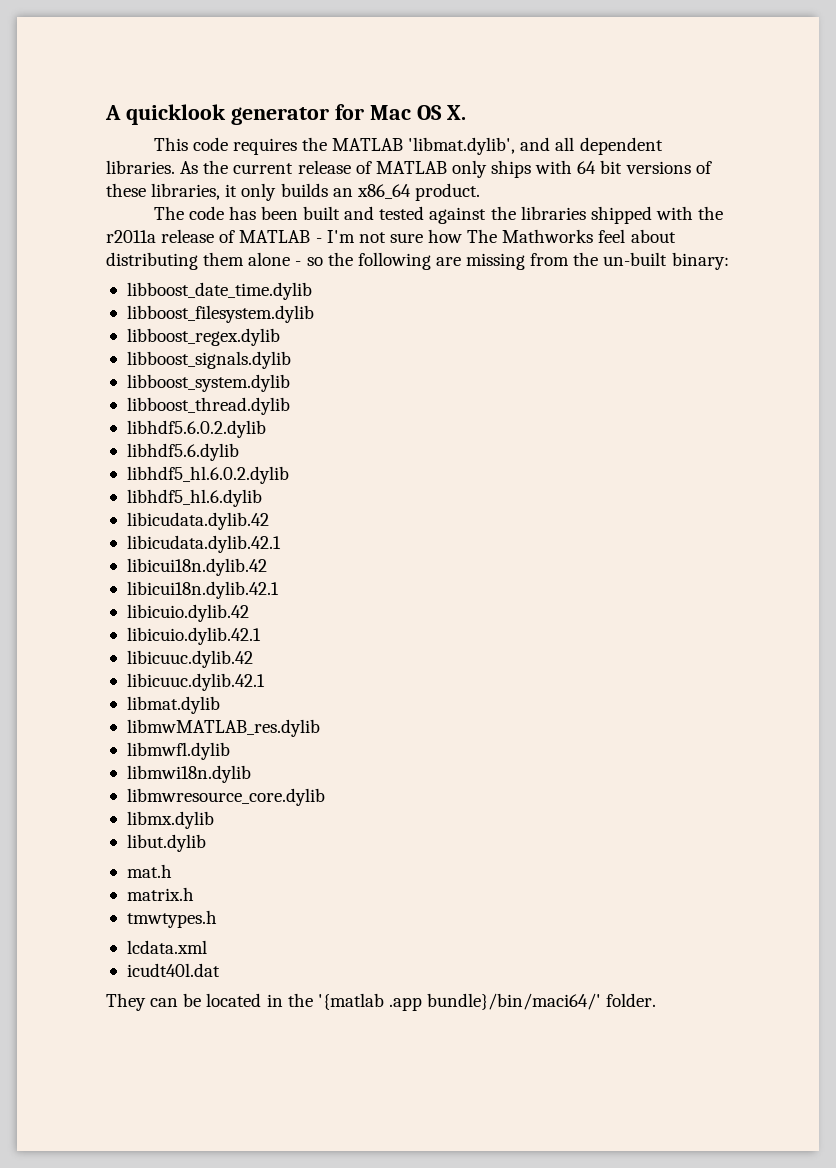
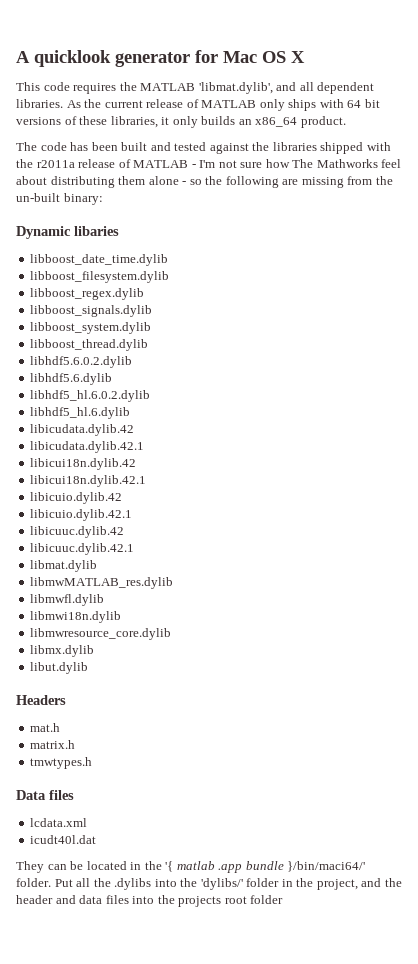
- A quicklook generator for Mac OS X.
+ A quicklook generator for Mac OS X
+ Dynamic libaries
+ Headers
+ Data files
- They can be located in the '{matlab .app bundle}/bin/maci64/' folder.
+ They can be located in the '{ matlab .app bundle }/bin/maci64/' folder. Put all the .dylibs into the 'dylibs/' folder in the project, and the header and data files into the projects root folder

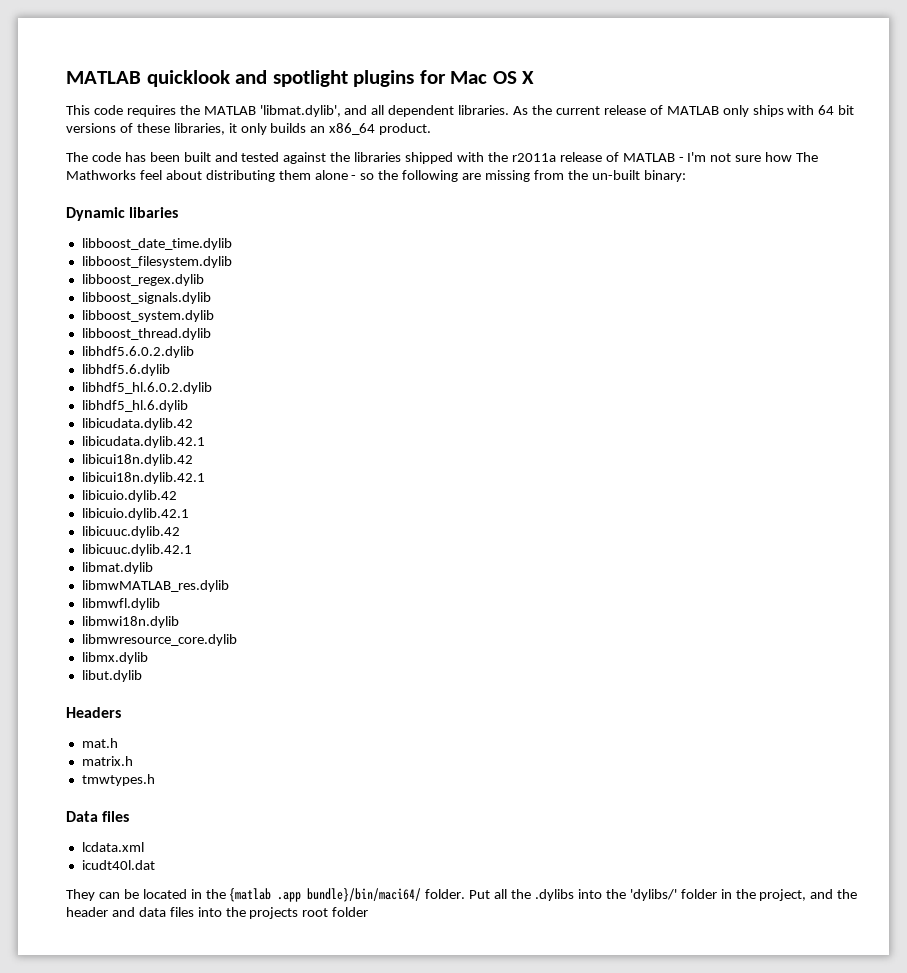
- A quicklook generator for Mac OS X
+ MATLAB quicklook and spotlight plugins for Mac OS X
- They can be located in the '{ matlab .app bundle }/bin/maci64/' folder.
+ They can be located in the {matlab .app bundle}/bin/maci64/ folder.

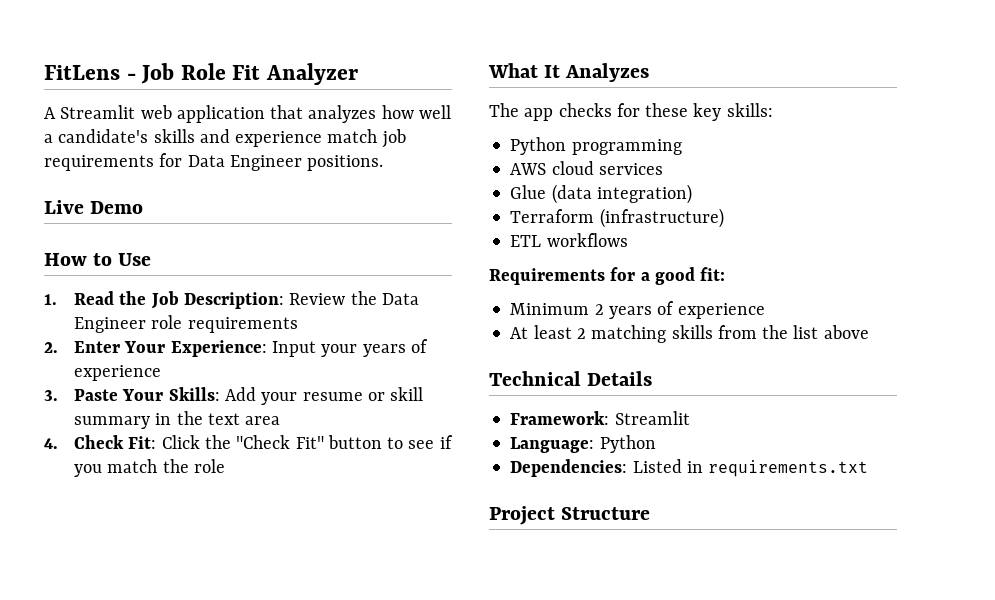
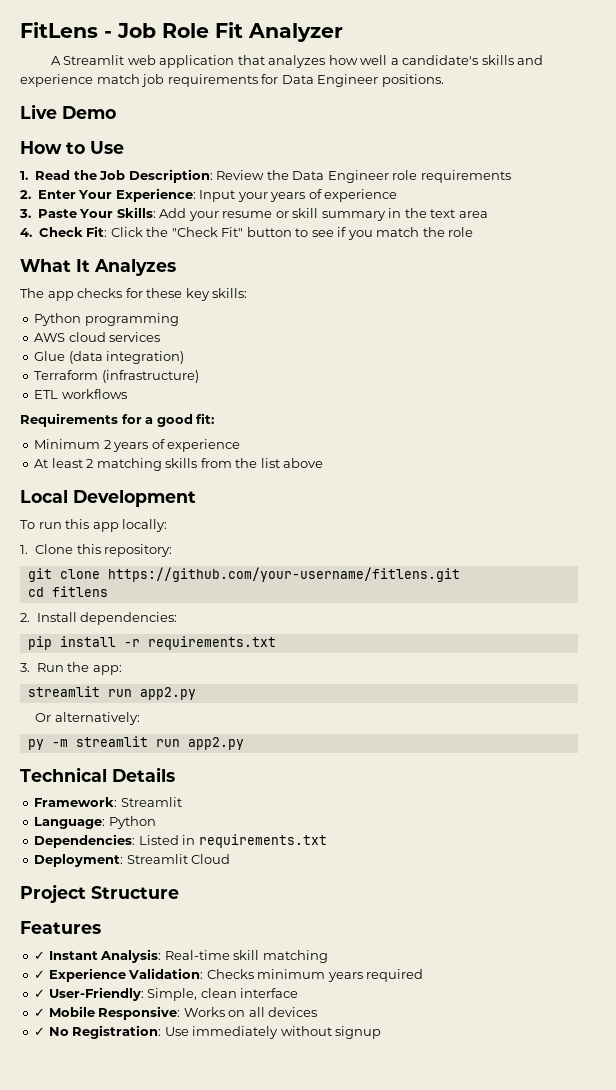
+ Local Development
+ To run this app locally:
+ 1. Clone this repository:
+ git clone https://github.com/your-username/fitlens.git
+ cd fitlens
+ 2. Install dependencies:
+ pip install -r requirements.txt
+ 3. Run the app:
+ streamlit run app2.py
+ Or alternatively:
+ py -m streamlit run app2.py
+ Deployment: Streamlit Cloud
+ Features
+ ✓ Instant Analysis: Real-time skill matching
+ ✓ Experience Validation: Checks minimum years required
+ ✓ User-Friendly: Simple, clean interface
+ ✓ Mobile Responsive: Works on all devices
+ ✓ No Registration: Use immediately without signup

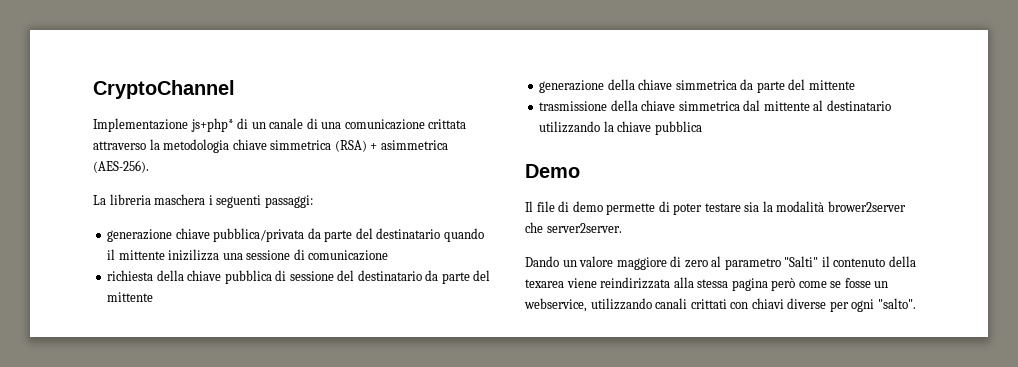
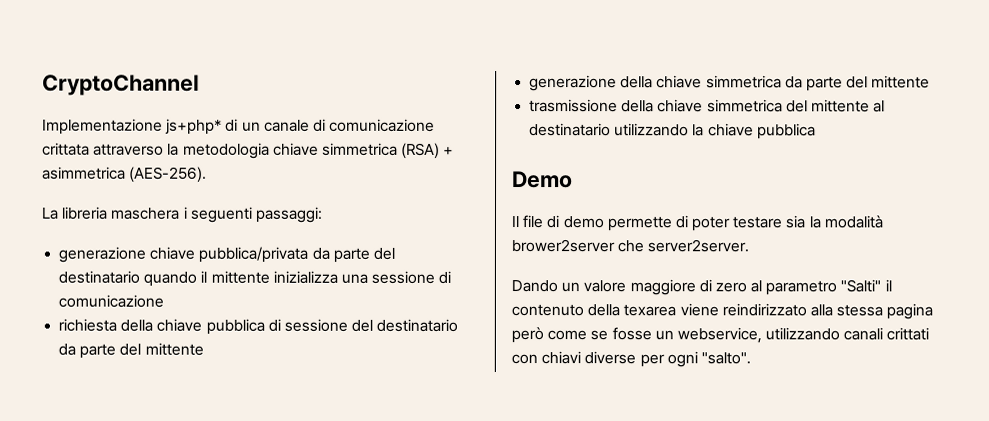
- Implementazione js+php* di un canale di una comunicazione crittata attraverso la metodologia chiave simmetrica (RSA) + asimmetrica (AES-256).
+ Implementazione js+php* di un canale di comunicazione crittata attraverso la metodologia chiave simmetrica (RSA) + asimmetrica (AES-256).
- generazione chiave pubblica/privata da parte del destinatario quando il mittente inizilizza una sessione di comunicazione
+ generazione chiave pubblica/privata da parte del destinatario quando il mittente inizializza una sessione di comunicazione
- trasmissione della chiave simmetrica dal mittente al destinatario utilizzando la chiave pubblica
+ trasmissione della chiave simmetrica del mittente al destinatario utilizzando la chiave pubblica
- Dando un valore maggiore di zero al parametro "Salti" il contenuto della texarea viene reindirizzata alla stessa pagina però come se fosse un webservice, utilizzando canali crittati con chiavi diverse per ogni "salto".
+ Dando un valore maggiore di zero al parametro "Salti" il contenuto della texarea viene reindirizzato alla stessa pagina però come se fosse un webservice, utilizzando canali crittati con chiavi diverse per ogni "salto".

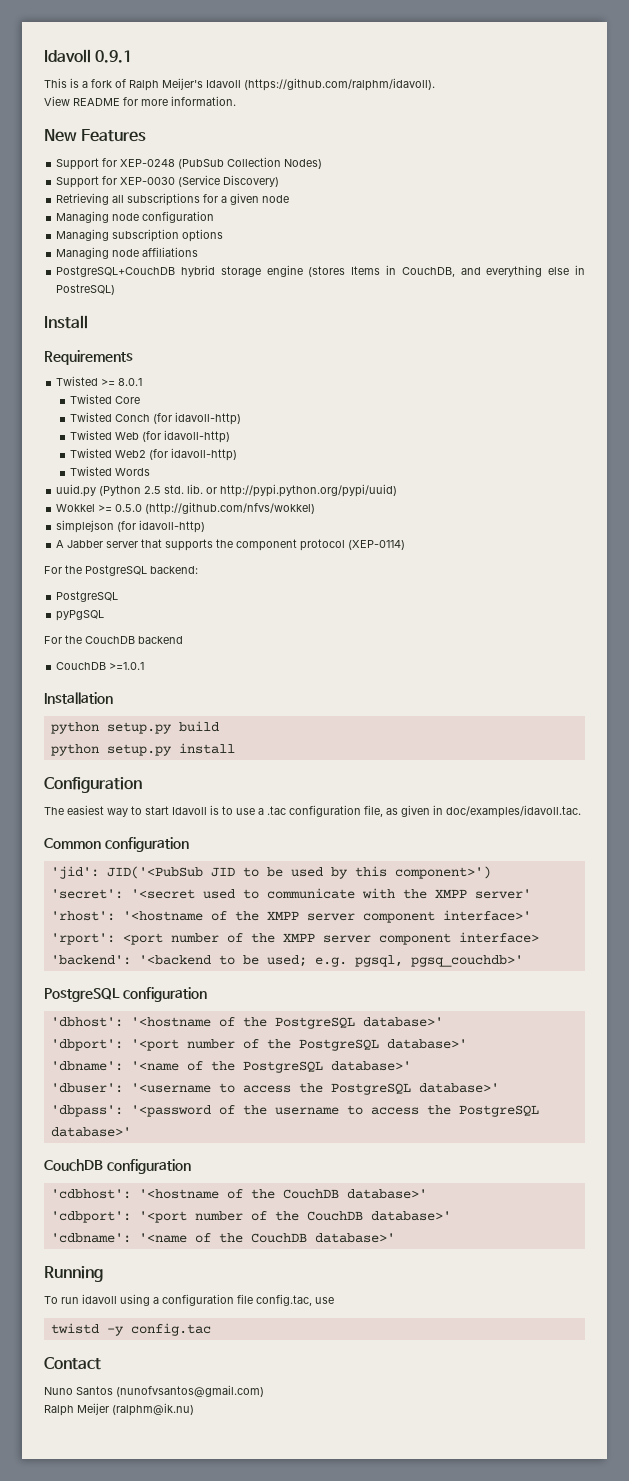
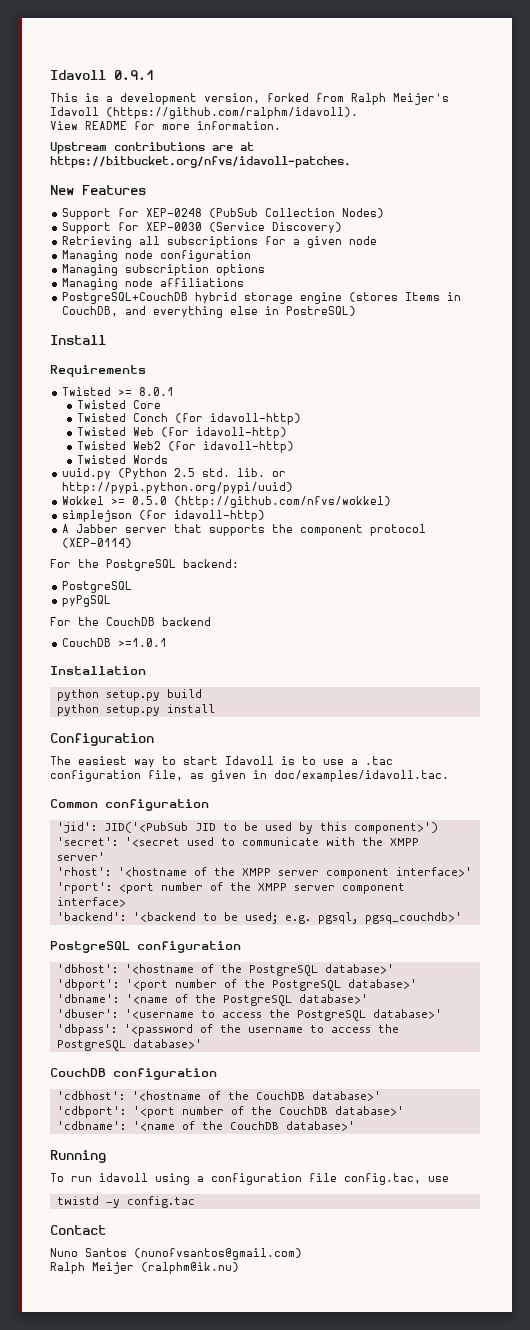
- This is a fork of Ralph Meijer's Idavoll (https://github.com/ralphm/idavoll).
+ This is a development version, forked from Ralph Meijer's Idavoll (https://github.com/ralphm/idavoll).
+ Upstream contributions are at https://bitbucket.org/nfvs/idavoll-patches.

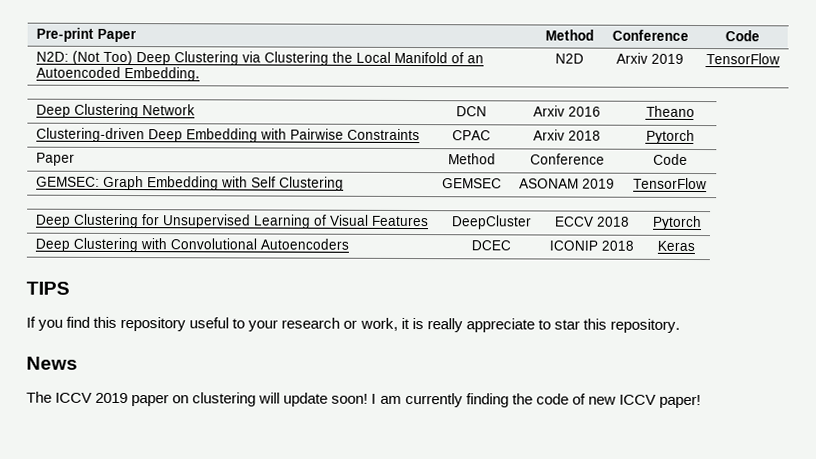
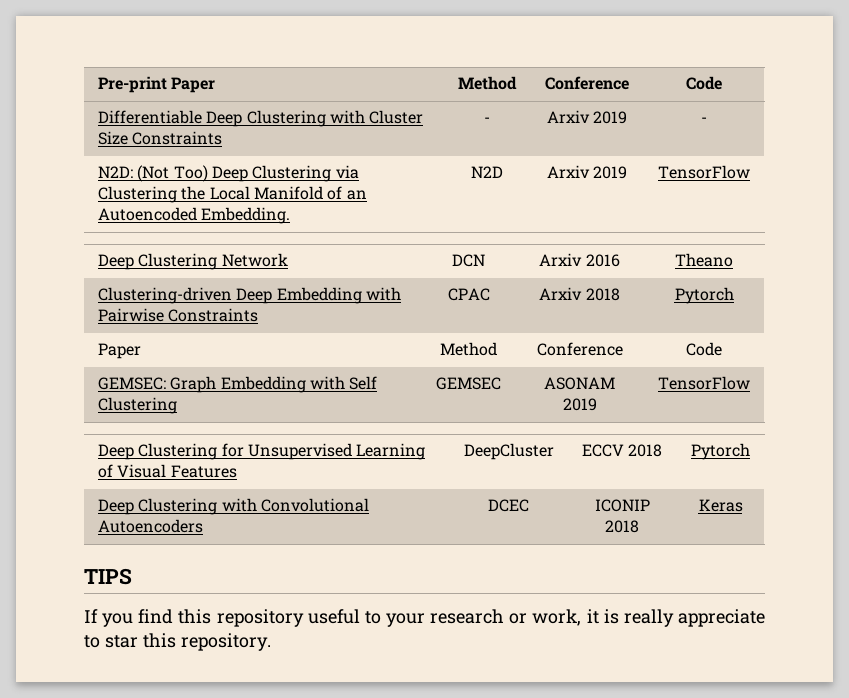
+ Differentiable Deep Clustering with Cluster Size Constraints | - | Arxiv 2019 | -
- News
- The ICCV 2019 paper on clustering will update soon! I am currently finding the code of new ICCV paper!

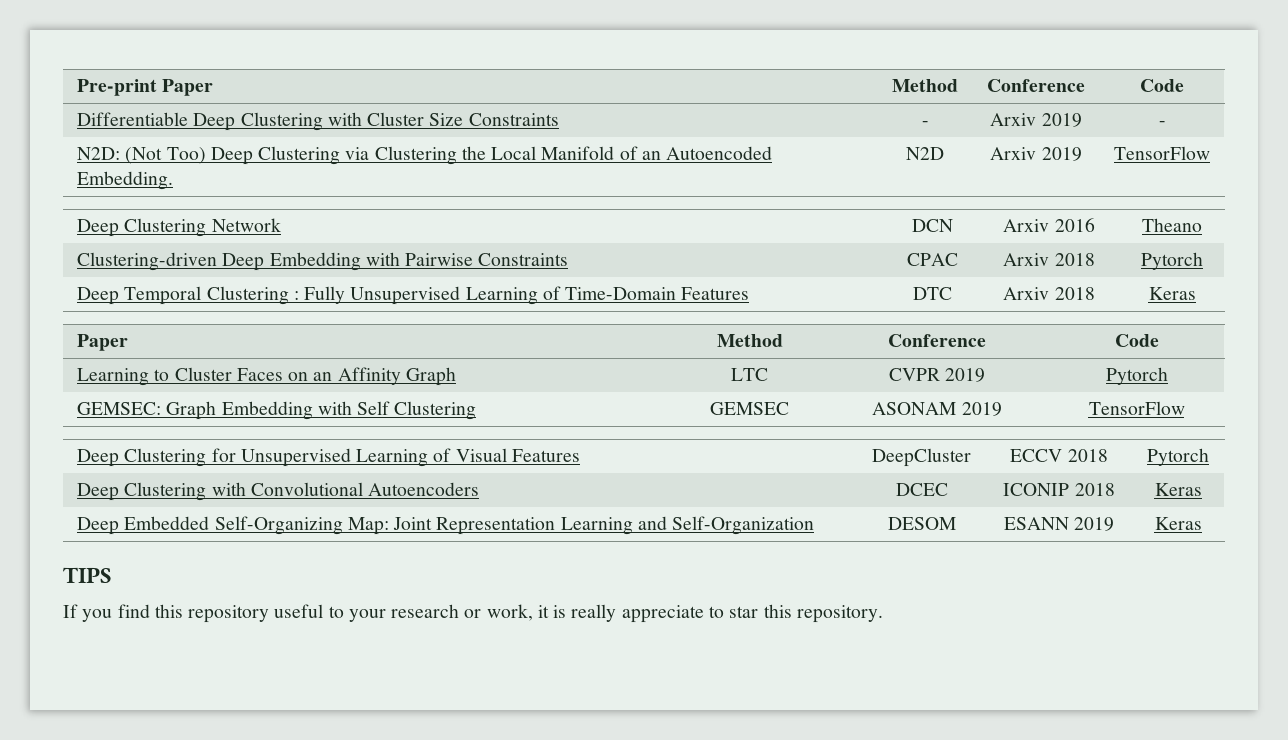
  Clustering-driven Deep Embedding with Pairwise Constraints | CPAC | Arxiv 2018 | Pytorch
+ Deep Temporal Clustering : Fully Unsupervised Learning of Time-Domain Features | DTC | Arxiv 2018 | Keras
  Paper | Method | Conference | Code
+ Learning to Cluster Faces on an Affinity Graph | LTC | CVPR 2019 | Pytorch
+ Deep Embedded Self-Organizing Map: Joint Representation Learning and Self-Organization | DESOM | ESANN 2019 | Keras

** Problem description **
Write out word for word the lines of the listing above from the line with "Differentiable Deep Clustering" to the line with "Clustering-driven Deep Embedding", taking in both of those lines but no pictures.

** Expected answer **
+ Differentiable Deep Clustering with Cluster Size Constraints | - | Arxiv 2019 | -
- News
- The ICCV 2019 paper on clustering will update soon! I am currently finding the code of new ICCV paper!

  Clustering-driven Deep Embedding with Pairwise Constraints | CPAC | Arxiv 2018 | Pytorch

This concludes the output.